“What a narrator he is! Do you hear?”
“Yes, certainly.”
“No, be more attentive. You women never make good listeners.”
Then they would all quietly disperse to bed, and Jesus would kiss His thanks to John, and stroke kindly the shoulder of the tall Peter.
And without envy, but with a condescending contempt, Judas would witness these caresses. Of what importance were these tales and kisses and sighs compared with what he, Judas Iscariot, the red-haired, misshapen Judas, begotten among the rocks, could tell them if he chose?
CHAPTER VI
With one hand betraying Jesus, Judas tried hard with the other to frustrate his own plans. He did not indeed endeavour to dissuade Jesus from the last dangerous journey to Jerusalem, as did the women; he even inclined rather to the side of the relatives of Jesus, and of those amongst His disciples who looked for a victory over Jerusalem as indispensable to the full triumph of His cause. But he kept continually and obstinately warning them of the danger, and in lively colours depicted the threatening hatred of the Pharisees for Jesus, and their readiness to commit any crime if, either secretly or openly, they might make an end of the Prophet of Galilee. Each day and every hour he kept talking of this, and there was not one of the believers before whom Judas had not stood with uplifted finger and uttered this serious warning:
“We must look after Jesus. We must defend for Jesus, when the hour comes.”

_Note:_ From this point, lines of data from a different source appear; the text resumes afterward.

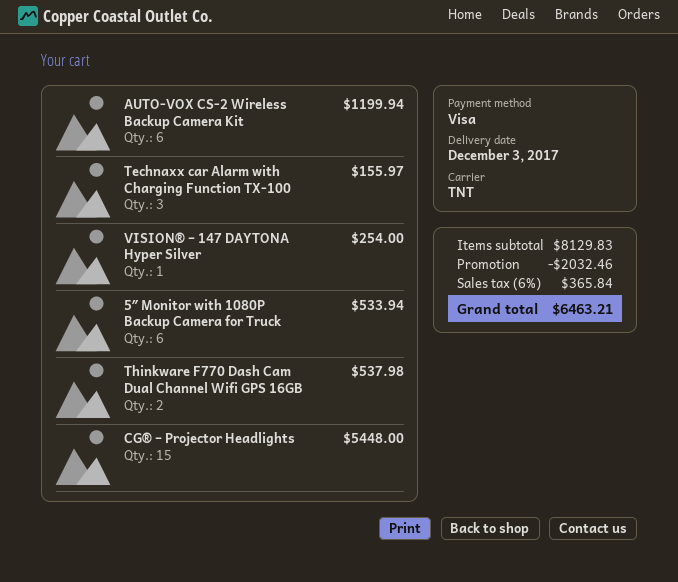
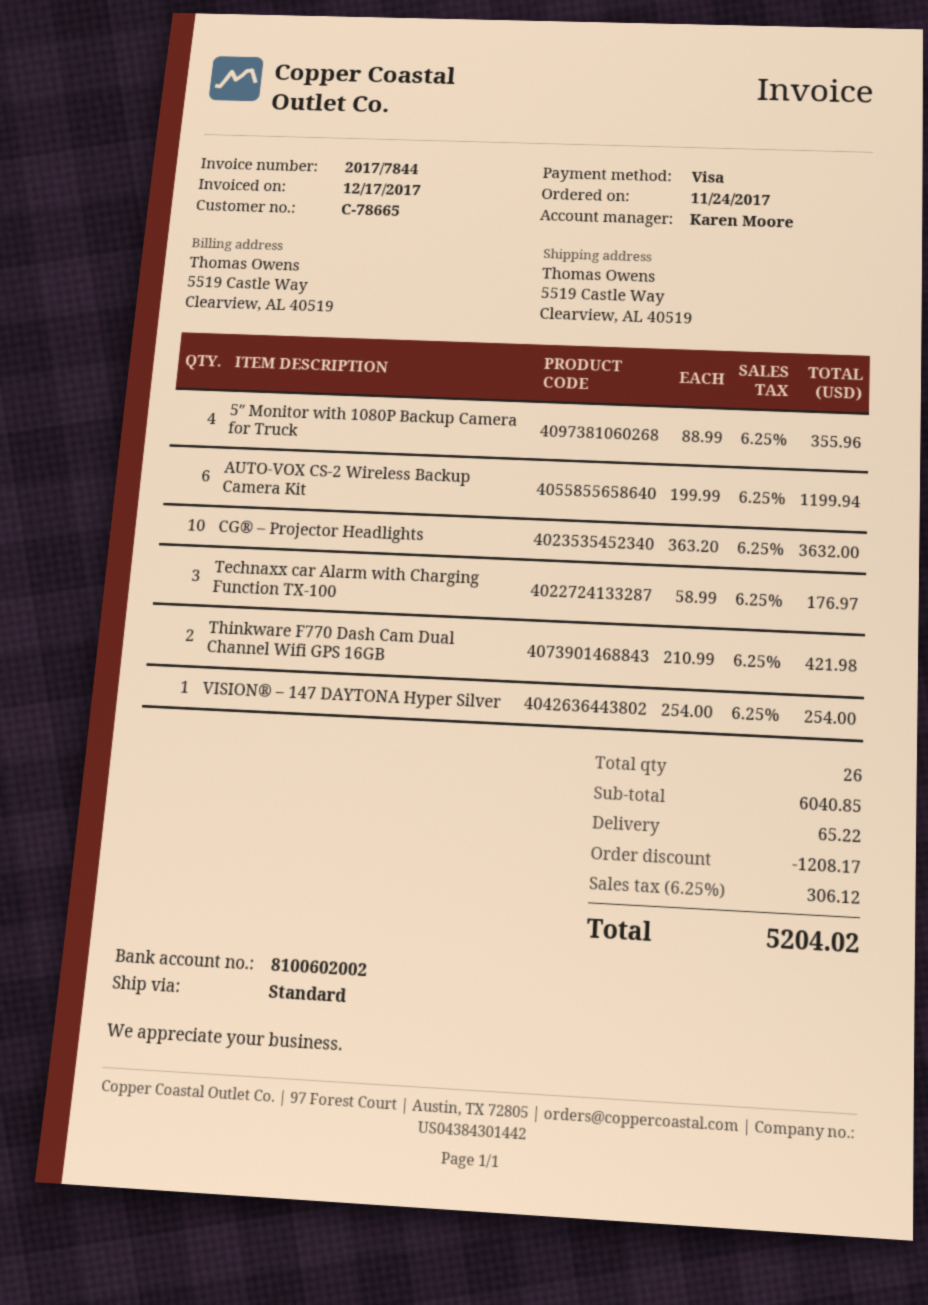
shipping method: TNT -> standard
Technaxx car Alarm with Charging Function TX-100: 3 for 155.97 -> 3 for 176.97
5″ Monitor with 1080P Backup Camera for Truck: 6 for 533.94 -> 4 for 355.96
Thinkware F770 Dash Cam Dual Channel Wifi GPS 16GB: 2 for 537.98 -> 2 for 421.98
CG® – Projector Headlights: 15 for 5448.00 -> 10 for 3632.00
subtotal: 8129.83 -> 6040.85
discount: 2032.46 -> 1208.17
shipping: none -> 65.22
tax: 6% = 365.84 -> 6.25% = 306.12
total: 6463.21 -> 5204.02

But whether it was the unlimited faith which the disciples had in the miracle-working power of their Master, or the consciousness of their own uprightness, or whether it was simply blindness, the alarming words of Judas were met with a smile, and his continual advice provoked only a grumble. When Judas procured, somewhere or other, two swords, and brought them, only Peter approved of them, and gave Judas his meed of praise, while the others complained:
“Are we soldiers that we should be made to gird on swords? Is Jesus a captain of the host, and not a prophet?”
“But if they attempt to kill Him?”
“They will not dare when they perceive how all the people follow Him.”
“But if they should dare! What then?”
John replied disdainfully—
“One would think, Judas, that you were the only one who loved Jesus!”
And eagerly seizing hold of these words, and not in the least offended, Judas began to question impatiently and hotly, with stern insistency:
“But you love Him, don’t you?”
And there was not one of the believers who came to Jesus whom he did not ask more than once: “Do you love Him? Dearly love Him?”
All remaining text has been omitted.